While noting sector times on his smartphone, Cadalora watches intently, digesting any information he thinks could be useful. He compares cornering lines and body positioning. He also listens for different gearshift patterns, so he can work out if there’s time to be gained by short-shifting through a certain sequence of corners or by using the gears in a different way to get the bike stopped better. Later he takes part in technical debriefs.
“I’m trying to help any way I can,” he adds. “I feel some pressure because to do this well is a bit like being on the bike. I have to use my passion to do the job as I did when I raced.”
Cadalora raced during bike racing’s pre-rider aids era, so can he really be of that much use to Rossi? “Well, the bikes are different, especially with the electronics,” he admits. “But in the end I don’t think they’ve changed so much because they are still bikes that react mostly in the same way.”
Rossi certainly believes Cadalora is useful. After his first win of 2016, at April’s Spanish GP, he praised his coach’s input. “We work very much together and Luca helps me a lot with many small things on the track and with setting up the bike,” said the 37-year-old.
The respect is certainly mutual – how could it be otherwise? “Valentino is really someone special,” adds Cadalora. “I only knew about him from what I’d seen on TV but I’m very impressed. He is still a very generous rider – he puts himself out there even when the bike’s not right.”
Cadalora’s return to the paddock – he had hardly been seen at a race since he retired at the end of 2000 – puts him in the same pit as Zeelenberg, who he used to race in 250 GPs. The Dutchman didn’t enjoy the same success as Cadalora; in fact he only won a single Grand Prix, at the Nürburgring in 1990, after Cadalora had crashed out of the lead!

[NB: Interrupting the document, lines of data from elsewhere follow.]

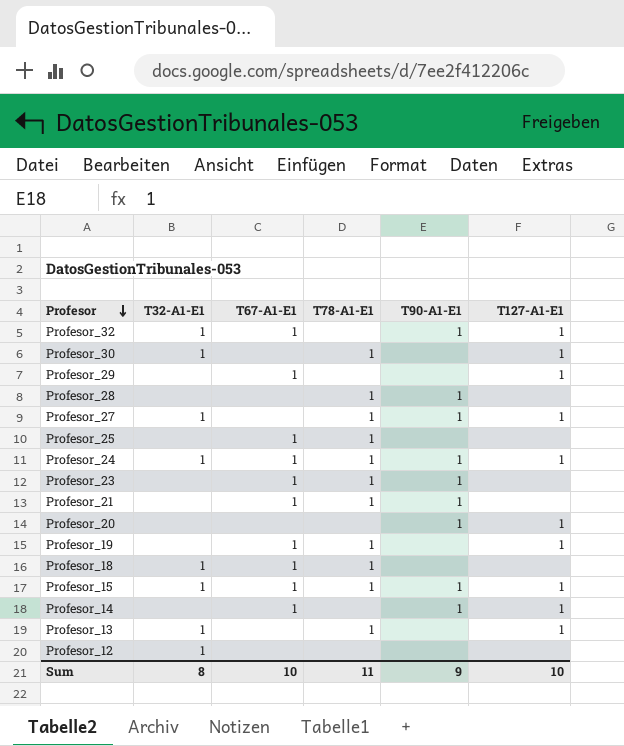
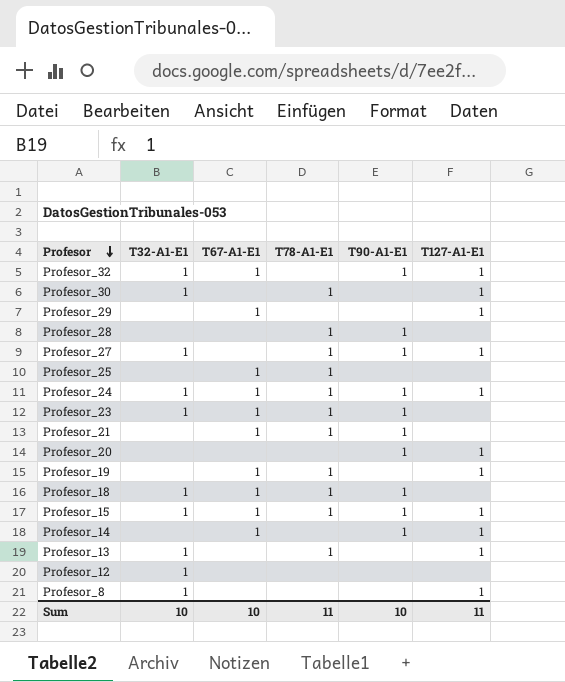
Profesor_23 | T32-A1-E1: none -> 1
Profesor_18 | T90-A1-E1: none -> 1
row Profesor_8: none -> 1 | none | none | none | 1
Sum | T32-A1-E1: 8 -> 10
Sum | T90-A1-E1: 9 -> 10
Sum | T127-A1-E1: 10 -> 11

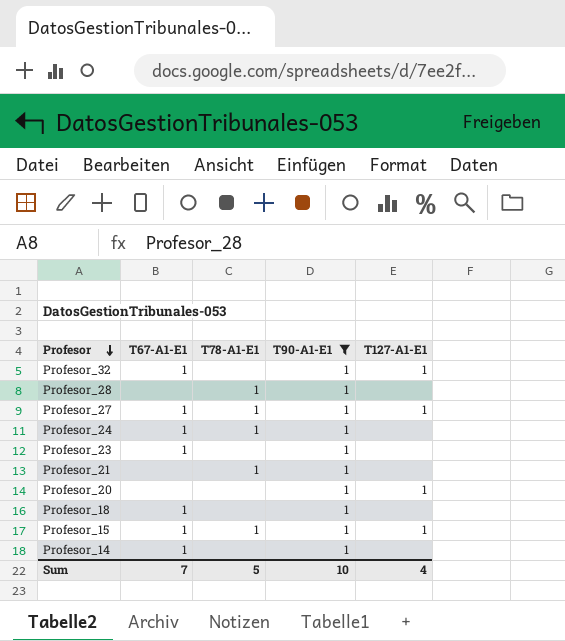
filter: none -> T90-A1-E1 = 1
column T32-A1-E1 | position: 2 -> none
Profesor_27 | T67-A1-E1: none -> 1
Profesor_24 | T127-A1-E1: 1 -> none
Profesor_23 | T78-A1-E1: 1 -> none
Profesor_21 | T67-A1-E1: 1 -> none
Profesor_18 | T78-A1-E1: 1 -> none
Profesor_14 | T127-A1-E1: 1 -> none
Sum | T67-A1-E1: 10 -> 7
Sum | T78-A1-E1: 11 -> 5
Sum | T127-A1-E1: 11 -> 4

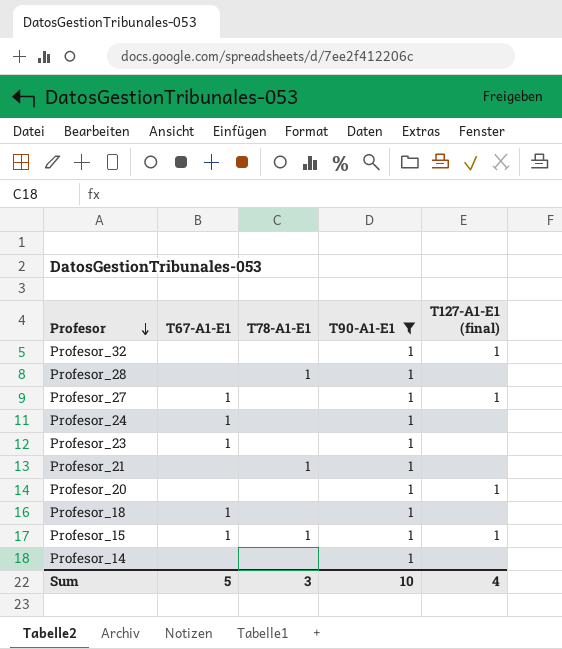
column name: T127-A1-E1 -> T127-A1-E1 (final)
Profesor_32 | T67-A1-E1: 1 -> none
Profesor_27 | T78-A1-E1: 1 -> none
Profesor_24 | T78-A1-E1: 1 -> none
Profesor_14 | T67-A1-E1: 1 -> none
Sum | T67-A1-E1: 7 -> 5
Sum | T78-A1-E1: 5 -> 3

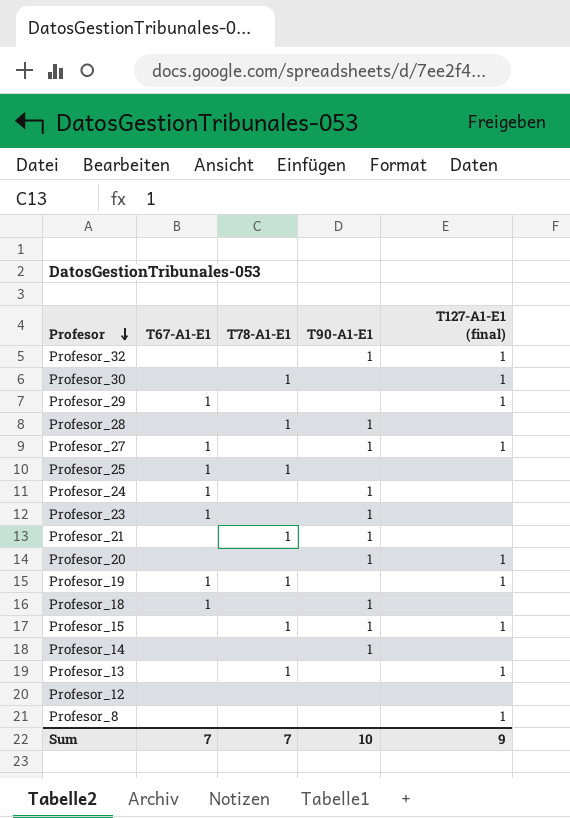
filter: T90-A1-E1 = 1 -> none
Profesor_15 | T67-A1-E1: 1 -> none
Sum | T67-A1-E1: 5 -> 7
Sum | T78-A1-E1: 3 -> 7
Sum | T127-A1-E1 (final): 4 -> 9

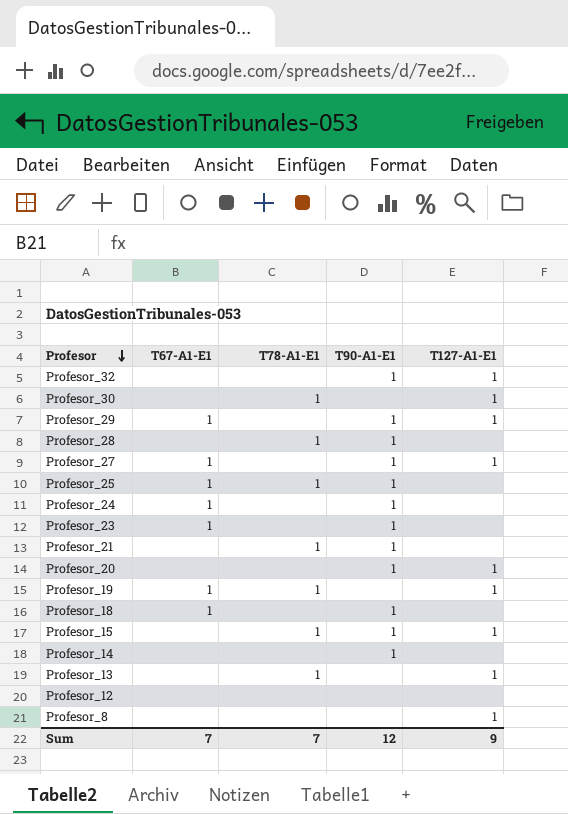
column name: T127-A1-E1 (final) -> T127-A1-E1
Profesor_29 | T90-A1-E1: none -> 1
Profesor_25 | T90-A1-E1: none -> 1
Sum | T90-A1-E1: 10 -> 12

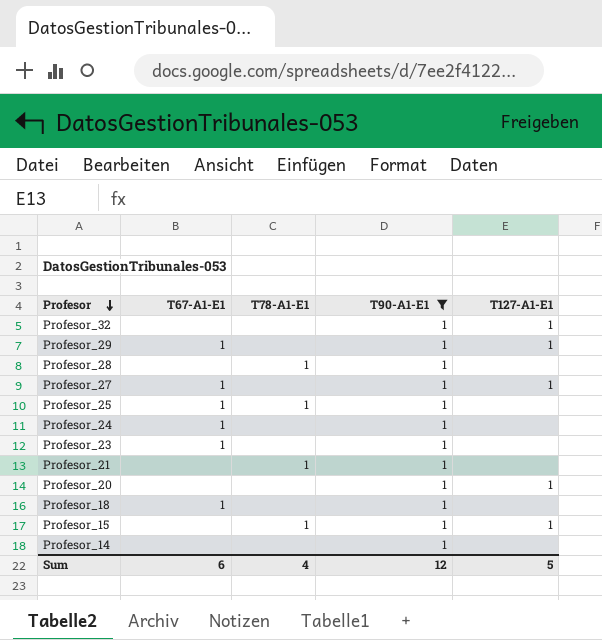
filter: none -> T90-A1-E1 = 1
Sum | T67-A1-E1: 7 -> 6
Sum | T78-A1-E1: 7 -> 4
Sum | T127-A1-E1: 9 -> 5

Yamaha assigned Zeelenberg to Lorenzo in 2010, the Spaniard’s third season in MotoGP and perhaps not coincidentally the year he won his first premier-class title.
“Yamaha knew Valentino is very technical and he remembers stuff, but they could see Jorge needed extra support in these areas,” says Zeelenberg. “Using an ex-rider is the best way to help, because you know exactly what small things to pay attention to, which are usually different at every race: remember this, don’t forget that and so on.”
If British success is notably lacking in MotoGP, despite three Britons in the premier class, the situation is very much the opposite in World Superbike, motorcycling’s version of tin-tops. This year’s WSB championship is a three-way race between Northern Irishman Jonathan Rea, Welshman Chaz Davies and Yorkshireman Tom Sykes.
Rea won last year’s title in his first year with Kawasaki and is favourite to retain his crown, but he is being chased hard by team-mate (and 2013 champion) Sykes and Davies, who has finally made Ducati’s Panigale competitive. They make a habit of monopolising WSB podiums; indeed they filled all three steps at seven of this season’s first 12 races.
British domination is nothing new in WSB: before Rea and Sykes, James Toseland, Neil Hodgson and Carl Fogarty all won the title.